Generally, if a danger is so obvious that a person could reasonably be expected to see it, the condition itself serves as a warning, and the landowner is under no further duty to remedy or warn of the condition. (6 Witkin, supra, Torts § 930, p. 301.) However, this is not true in all cases. "[I]t is foreseeable that even an obvious danger may cause injury, if the practical necessity of encountering the danger, when weighed against the apparent risk involved, is such that under the circumstances, a person might choose to encounter the danger. The foreseeability of injury, in turn, when considered along with various other policy considerations such as the extent of the burden to the defendant and consequences to the community of imposing a duty to remedy such danger [citation] may lead to the legal conclusion that the defendant" owed a duty of due care to the person injured. (Osborn v. Mission Ready Mix (1990) 224 Cal.App.3d 104, 121, 273 Cal.Rptr. 457, emphasis added.)

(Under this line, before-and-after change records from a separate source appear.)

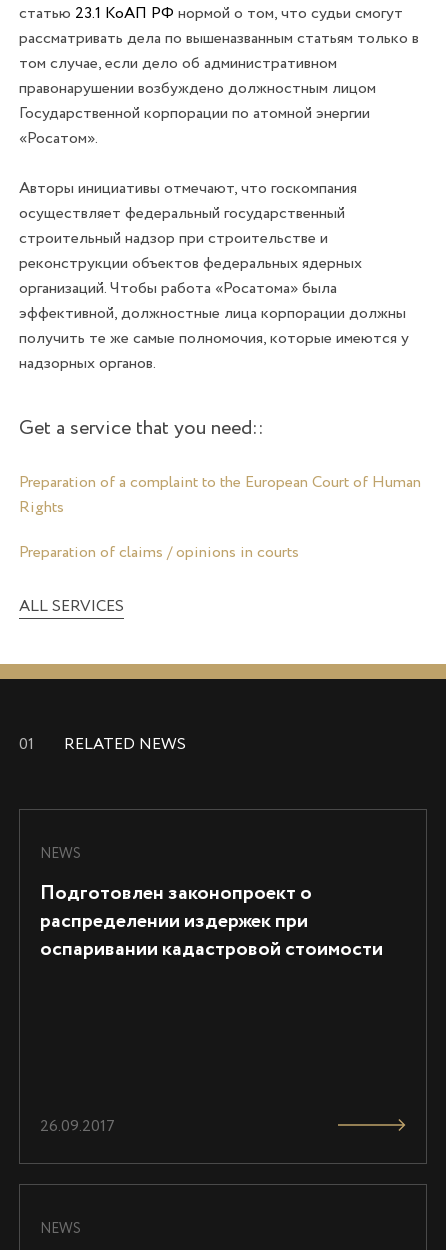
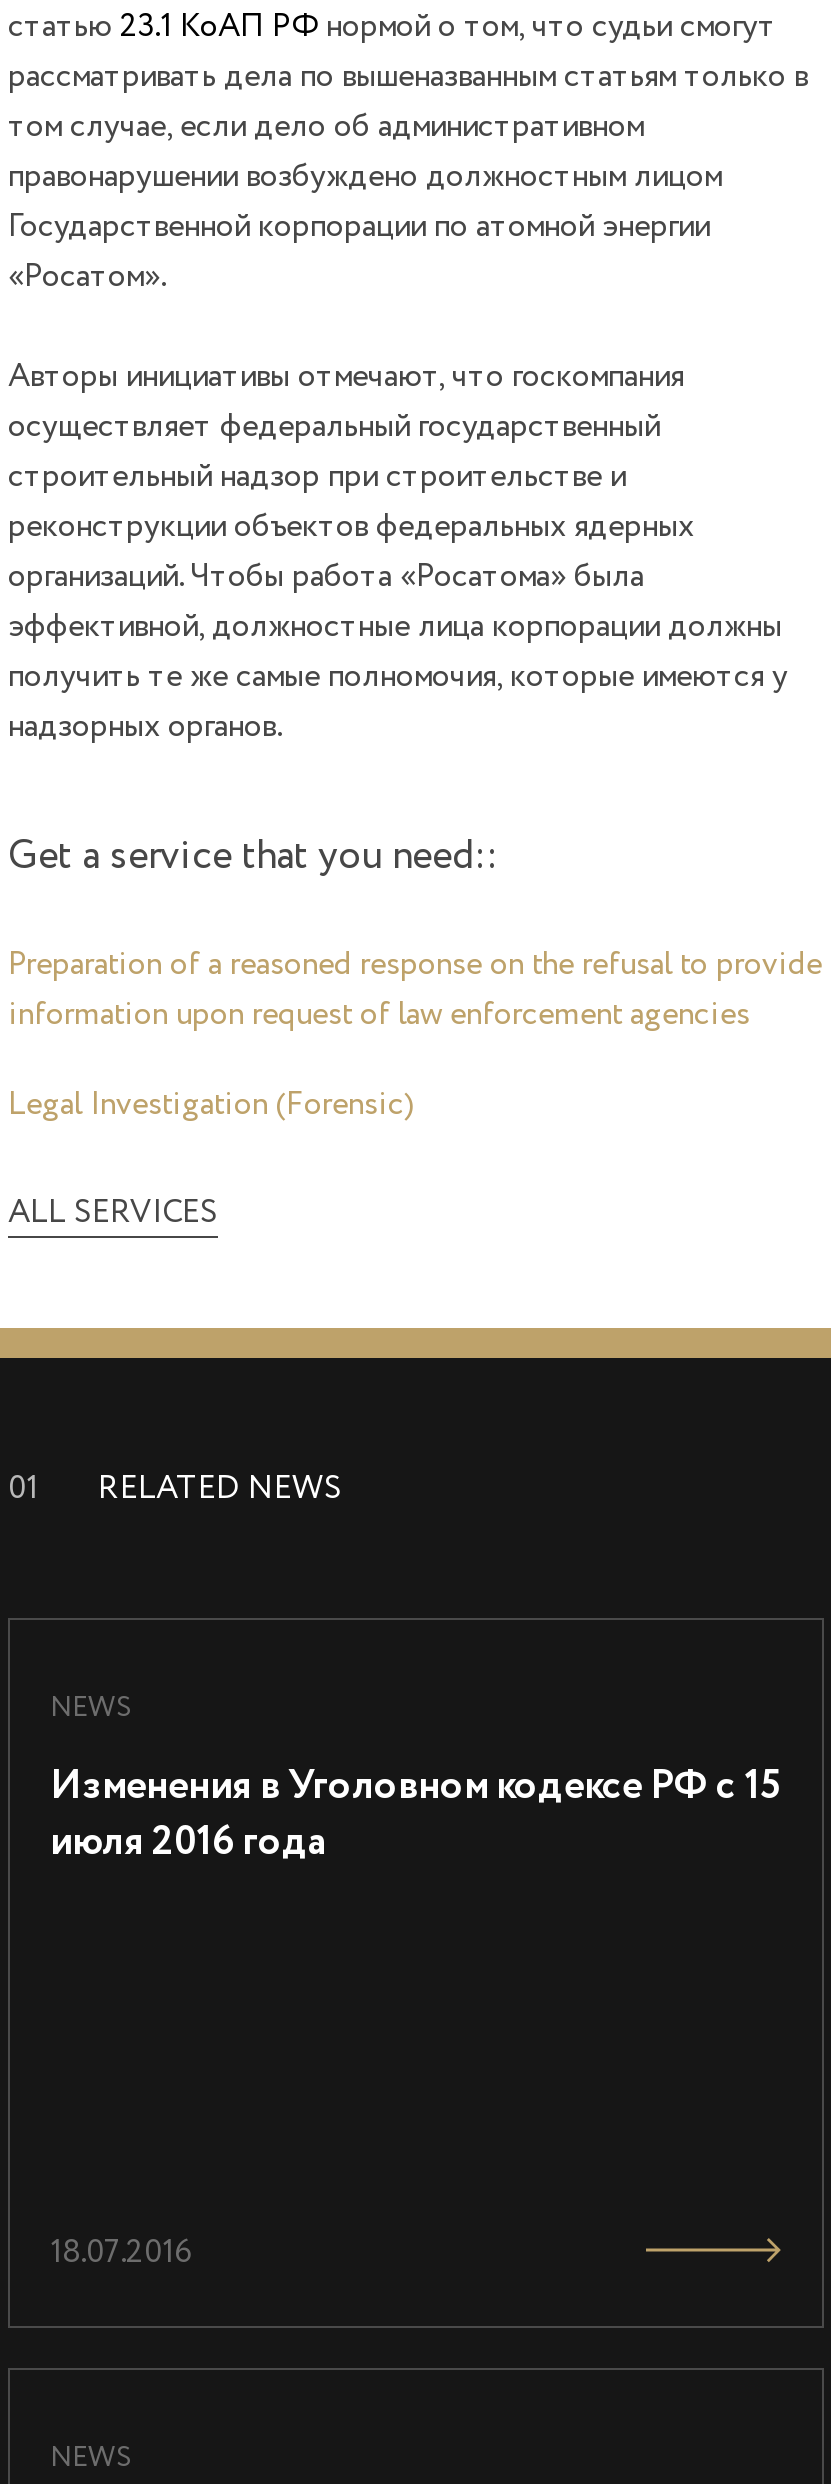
- Preparation of a complaint to the European Court of Human
+ Preparation of a reasoned response on the refusal to provide

- Rights
+ information upon request of law enforcement agencies

- Preparation of claims / opinions in courts
+ Legal Investigation (Forensic)

- Подготовлен законопроект о
- распределении издержек при
- оспаривании кадастровой стоимости
+ Изменения в Уголовном кодексе РФ с 15
+ июля 2016 года

- 26.09.2017
+ 18.07.2016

As indicated, plaintiffs' original theory of liability against Whitaker (as stated in the complaint) was that Whitaker negligently strung the high voltage wires and negligently failed to insulate those wires. However, in light of the undisputed fact that P.G. & E. had constructed the lines and had sole responsibility to maintain them, plaintiffs abandoned this theory of liability in their opposition to the motion for summary judgment.

Instead, plaintiffs argued in their opposition that Whitaker should have taken steps to prevent the injury because he knew that the high voltage lines ran across his property and also knew that the boom truck was being stored and operated on the property. 2 Consequently, plaintiffs contend that, viewing the evidence in the light most favorable to plaintiffs, Whitaker should have reasonably foreseen that the boom might come into contact with the high voltage lines while the truck was being operated on the premises.

The most important policy consideration in determining whether a duty exists is the foreseeability of the harm. Viewing the evidence in the light most favorable to plaintiffs, as we must, we believe the harm--electrocution caused by the boom coming into contact with overhead power lines--was reasonably foreseeable by Whitaker. In our view, the practical necessity of encountering the danger (i.e., the necessity of using the boom truck to move materials), when weighed against the apparent risk involved (electrocution by contact with electrical wires), is such that under the circumstances, a person might (and in fact did) choose to encounter the danger. (Osborn v. Mission Ready Mix, supra, 224 Cal.App.3d at p. 121, 273 Cal.Rptr. 457.)

We stress, however, that we find the injury "foreseeable" only as it pertains to a general duty of care. "[A] court's task--in determining 'duty'--is not to decide whether a particular plaintiff's injury was reasonably foreseeable in light of a particular defendant's conduct, but rather to evaluate more generally whether the category of negligent conduct at issue is sufficiently likely to result in the kind of harm experienced that liability may appropriately be imposed on the negligent party." (Ballard v. Uribe (1986) 41 Cal.3d 564, 572-573, fn. 6, 224 Cal.Rptr. 664, 715 P.2d 624; Gray v. America West Airlines, Inc. (1989) 209 Cal.App.3d 76, 82, 256 Cal.Rptr. 877.) 3 Thus, the fact finder is still...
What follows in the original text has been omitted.